Assume a relation R(A, B, C, D)  with set of functional dependencies F = { C → D, C → A, B → C}. Use this setup to answer the following questions;

### 1. Which of the following is the candidate keys of R?

a) C
b) BC
c) B
d) Both (b) and (c)

 Answer: (c) B Only left hand side (LHS) attributes of the given set of FDs are C and B. B determines C uniquely. Hence, we can find the closure of B to check whether it forms the candidate key or not as follows; B+ = BCDA through FDs B → C, C → D, and C → A. And, B+ = R. So, B is the only candidate key for R.

### 2. Which is the normal form that the relation R is currently complies with?

a) First Normal Form (1NF)
b) Second Normal Form (2NF)
c) Third Normal Form (3NF)
d) All of the above

 Answer: (b) Second Normal Form (2NF) C → D, and C → A are non-trivial FDs. C is not a super key and D is not part of any candidate key. Hence, R is not in 3NF. No partial key dependencies present in R since B is the only key (and is not composite key). Hence, R is currently in 2NF.
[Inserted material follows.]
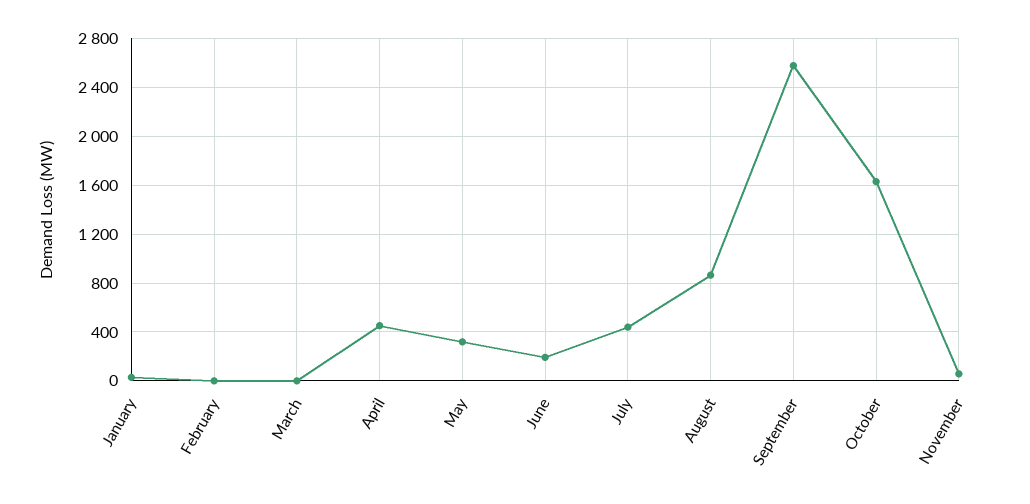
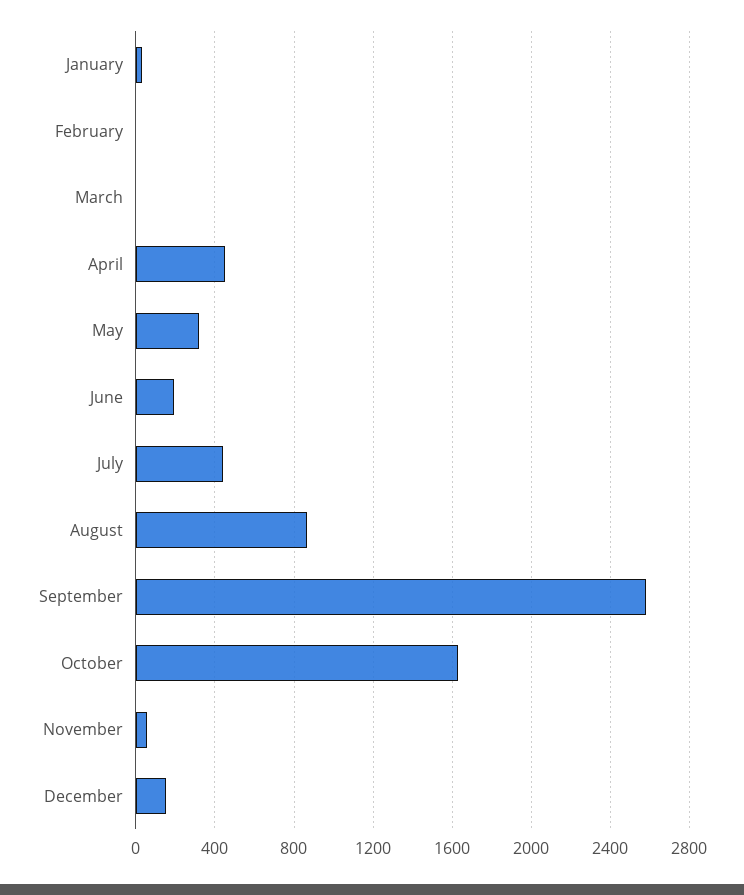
December: none -> 150

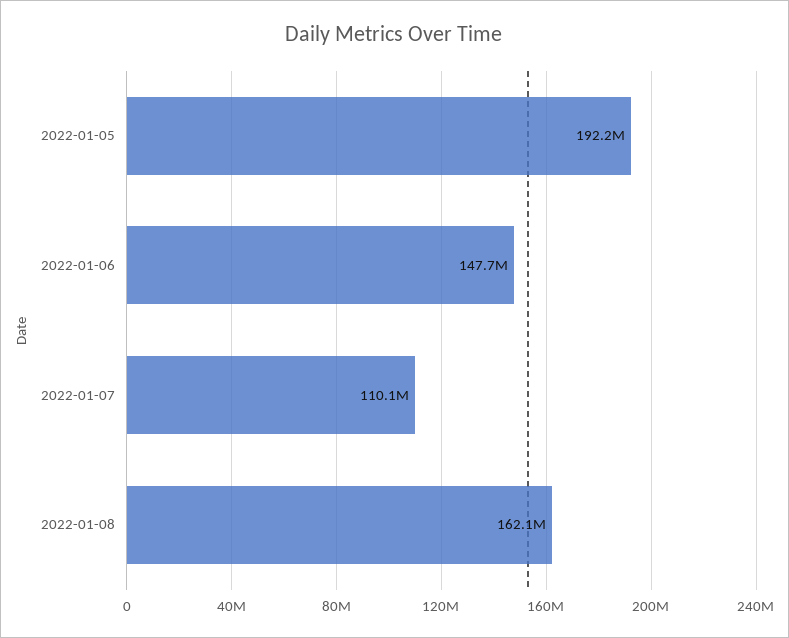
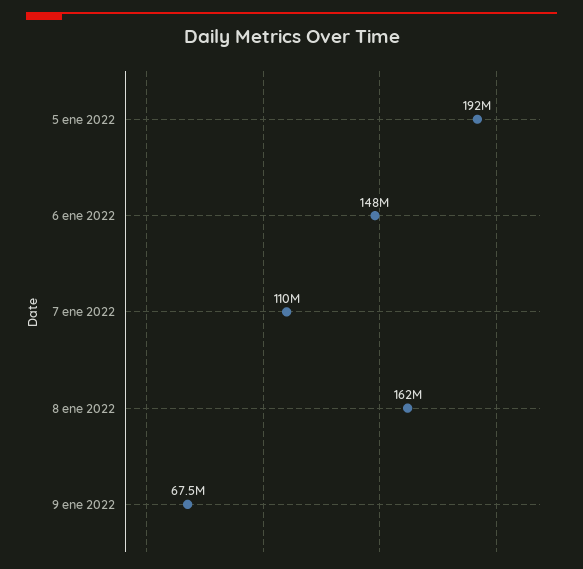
9 ene 2022: none -> 67500000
### 3. R is not in BCNF. Which of the following shows the correct decomposition of R into BCNF relations?

a) R1(CDA), R2(BC)
b) R1(BD), R2(CA)
c) R1(BC), R2(CA), R3(CD)
d) None of the above

 Answer: (c) R1(BC), R2(CA), R3(CD) BCNF relation – “The LHS of a functional dependency should be a key for the relation if the relation is in BCNF”. The FDs C → D and C → A violates the properties of BCNF because C is not a candidate key for R. (B → C does not violate because B is the candidate key for R). Let us decompose R using one of the violating FD C → D. To decompose, let us create separate relation for violating FD. We will get R1(A, B, C) and R2(C, D). Is the decomposition in BCNF? R2 is in BCNF due to the FD C → D whereas R1 is not due to the FD C → A. So, let us further decompose R1 by creating a relation for violating FD. We will get R11(B, C) and R12(C, A). Both are in BCNF. Hence, BCNF decomposition of R is R1(B, C), R2(C, A) and R3(C, D).

### 4. Which among the following is the canonical cover (minimal cover Fc) of the relation R?

a) Fc = {C → DA, B → C}
b) Fc = {BC → A, BC → D}
c) Fc = {C → A, B → C, D → A}
d) All of the above

 Answer: (a) Fc = {C → DA, B → C} A canonical cover (minimal cover) of a set of FDs F is a minimal set of functional dependencies Fmin that is equivalent to F. To understand the process of finding minimal cover, please refer here. For the relation R and set of FDs F, the set of functional dependencies {C → DA, B → C} is the minimal set.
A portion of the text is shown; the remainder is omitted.